Problem to solve: Your output should be the lines from the start of the data through the line containing "[185,765,366,783] [65,788,316,806] early-bird-preview", exactly and nothing more.

The data:
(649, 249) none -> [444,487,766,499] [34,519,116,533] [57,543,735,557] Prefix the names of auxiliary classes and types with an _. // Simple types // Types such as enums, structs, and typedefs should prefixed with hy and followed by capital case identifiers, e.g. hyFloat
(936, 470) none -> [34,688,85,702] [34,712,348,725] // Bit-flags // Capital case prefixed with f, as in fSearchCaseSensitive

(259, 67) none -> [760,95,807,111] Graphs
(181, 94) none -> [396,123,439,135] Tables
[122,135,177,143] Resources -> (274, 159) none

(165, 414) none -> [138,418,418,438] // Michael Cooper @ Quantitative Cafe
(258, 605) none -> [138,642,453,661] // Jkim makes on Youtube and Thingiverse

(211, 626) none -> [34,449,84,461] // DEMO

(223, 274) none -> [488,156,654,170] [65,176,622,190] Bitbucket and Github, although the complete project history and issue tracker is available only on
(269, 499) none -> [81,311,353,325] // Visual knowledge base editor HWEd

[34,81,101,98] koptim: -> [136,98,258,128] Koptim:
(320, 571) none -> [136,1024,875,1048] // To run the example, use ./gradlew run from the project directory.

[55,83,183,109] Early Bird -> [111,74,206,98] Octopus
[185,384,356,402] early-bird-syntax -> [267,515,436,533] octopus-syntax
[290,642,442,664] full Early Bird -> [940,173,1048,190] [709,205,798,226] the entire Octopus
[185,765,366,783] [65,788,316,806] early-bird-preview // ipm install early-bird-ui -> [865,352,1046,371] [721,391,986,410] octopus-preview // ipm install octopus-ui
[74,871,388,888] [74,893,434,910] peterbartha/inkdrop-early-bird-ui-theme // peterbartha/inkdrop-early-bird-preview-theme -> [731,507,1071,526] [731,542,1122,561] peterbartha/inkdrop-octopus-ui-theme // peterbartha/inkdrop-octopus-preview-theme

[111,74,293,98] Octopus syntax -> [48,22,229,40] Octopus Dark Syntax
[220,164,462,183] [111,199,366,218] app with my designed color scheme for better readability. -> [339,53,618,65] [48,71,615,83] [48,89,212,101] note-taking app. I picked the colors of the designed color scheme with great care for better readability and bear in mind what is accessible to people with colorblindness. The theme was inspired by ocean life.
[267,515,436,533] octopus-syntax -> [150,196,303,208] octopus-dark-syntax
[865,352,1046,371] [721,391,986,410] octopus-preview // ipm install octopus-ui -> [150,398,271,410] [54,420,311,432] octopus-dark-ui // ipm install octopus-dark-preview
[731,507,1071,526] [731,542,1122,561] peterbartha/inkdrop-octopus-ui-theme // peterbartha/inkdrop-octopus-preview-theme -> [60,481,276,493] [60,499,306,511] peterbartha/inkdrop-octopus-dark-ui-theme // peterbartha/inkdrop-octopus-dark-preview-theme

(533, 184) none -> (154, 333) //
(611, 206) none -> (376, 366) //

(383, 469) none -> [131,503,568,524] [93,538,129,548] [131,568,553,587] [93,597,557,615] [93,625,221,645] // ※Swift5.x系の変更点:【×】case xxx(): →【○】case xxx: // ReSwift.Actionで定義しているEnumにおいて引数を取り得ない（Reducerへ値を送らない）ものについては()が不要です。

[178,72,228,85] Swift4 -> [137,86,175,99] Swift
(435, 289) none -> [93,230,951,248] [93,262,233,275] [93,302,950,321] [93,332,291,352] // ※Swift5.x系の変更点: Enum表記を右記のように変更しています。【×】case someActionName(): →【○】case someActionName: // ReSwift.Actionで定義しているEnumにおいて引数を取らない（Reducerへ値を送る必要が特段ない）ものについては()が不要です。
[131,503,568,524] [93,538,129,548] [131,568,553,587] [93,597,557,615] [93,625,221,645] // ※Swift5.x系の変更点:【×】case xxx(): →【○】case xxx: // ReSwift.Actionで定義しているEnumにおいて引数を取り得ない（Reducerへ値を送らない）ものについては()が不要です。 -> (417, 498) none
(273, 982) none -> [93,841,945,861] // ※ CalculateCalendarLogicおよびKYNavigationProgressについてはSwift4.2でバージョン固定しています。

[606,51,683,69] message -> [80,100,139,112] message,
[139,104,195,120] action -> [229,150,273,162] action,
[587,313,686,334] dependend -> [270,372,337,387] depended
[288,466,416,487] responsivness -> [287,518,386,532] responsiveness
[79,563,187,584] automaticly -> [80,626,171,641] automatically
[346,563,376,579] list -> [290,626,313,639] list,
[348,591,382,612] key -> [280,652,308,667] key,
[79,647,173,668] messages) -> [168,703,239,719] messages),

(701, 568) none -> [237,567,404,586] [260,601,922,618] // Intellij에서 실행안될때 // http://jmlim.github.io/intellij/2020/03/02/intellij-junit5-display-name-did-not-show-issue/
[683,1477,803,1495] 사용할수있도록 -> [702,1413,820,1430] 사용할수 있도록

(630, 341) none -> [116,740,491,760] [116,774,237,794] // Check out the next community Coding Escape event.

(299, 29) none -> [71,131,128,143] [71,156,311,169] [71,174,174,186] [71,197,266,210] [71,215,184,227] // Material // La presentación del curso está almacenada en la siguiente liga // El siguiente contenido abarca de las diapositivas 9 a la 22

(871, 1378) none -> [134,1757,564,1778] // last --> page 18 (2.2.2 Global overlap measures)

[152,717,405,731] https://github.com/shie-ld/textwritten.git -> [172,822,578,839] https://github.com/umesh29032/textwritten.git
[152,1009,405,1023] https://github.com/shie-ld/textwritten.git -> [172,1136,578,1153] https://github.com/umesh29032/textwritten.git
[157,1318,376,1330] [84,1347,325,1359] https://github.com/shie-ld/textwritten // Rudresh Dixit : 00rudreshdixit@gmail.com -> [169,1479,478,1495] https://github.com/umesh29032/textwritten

Expected output:
(649, 249) none -> [444,487,766,499] [34,519,116,533] [57,543,735,557] Prefix the names of auxiliary classes and types with an _. // Simple types // Types such as enums, structs, and typedefs should prefixed with hy and followed by capital case identifiers, e.g. hyFloat
(936, 470) none -> [34,688,85,702] [34,712,348,725] // Bit-flags // Capital case prefixed with f, as in fSearchCaseSensitive

(259, 67) none -> [760,95,807,111] Graphs
(181, 94) none -> [396,123,439,135] Tables
[122,135,177,143] Resources -> (274, 159) none

(165, 414) none -> [138,418,418,438] // Michael Cooper @ Quantitative Cafe
(258, 605) none -> [138,642,453,661] // Jkim makes on Youtube and Thingiverse

(211, 626) none -> [34,449,84,461] // DEMO

(223, 274) none -> [488,156,654,170] [65,176,622,190] Bitbucket and Github, although the complete project history and issue tracker is available only on
(269, 499) none -> [81,311,353,325] // Visual knowledge base editor HWEd

[34,81,101,98] koptim: -> [136,98,258,128] Koptim:
(320, 571) none -> [136,1024,875,1048] // To run the example, use ./gradlew run from the project directory.

[55,83,183,109] Early Bird -> [111,74,206,98] Octopus
[185,384,356,402] early-bird-syntax -> [267,515,436,533] octopus-syntax
[290,642,442,664] full Early Bird -> [940,173,1048,190] [709,205,798,226] the entire Octopus
[185,765,366,783] [65,788,316,806] early-bird-preview // ipm install early-bird-ui -> [865,352,1046,371] [721,391,986,410] octopus-preview // ipm install octopus-ui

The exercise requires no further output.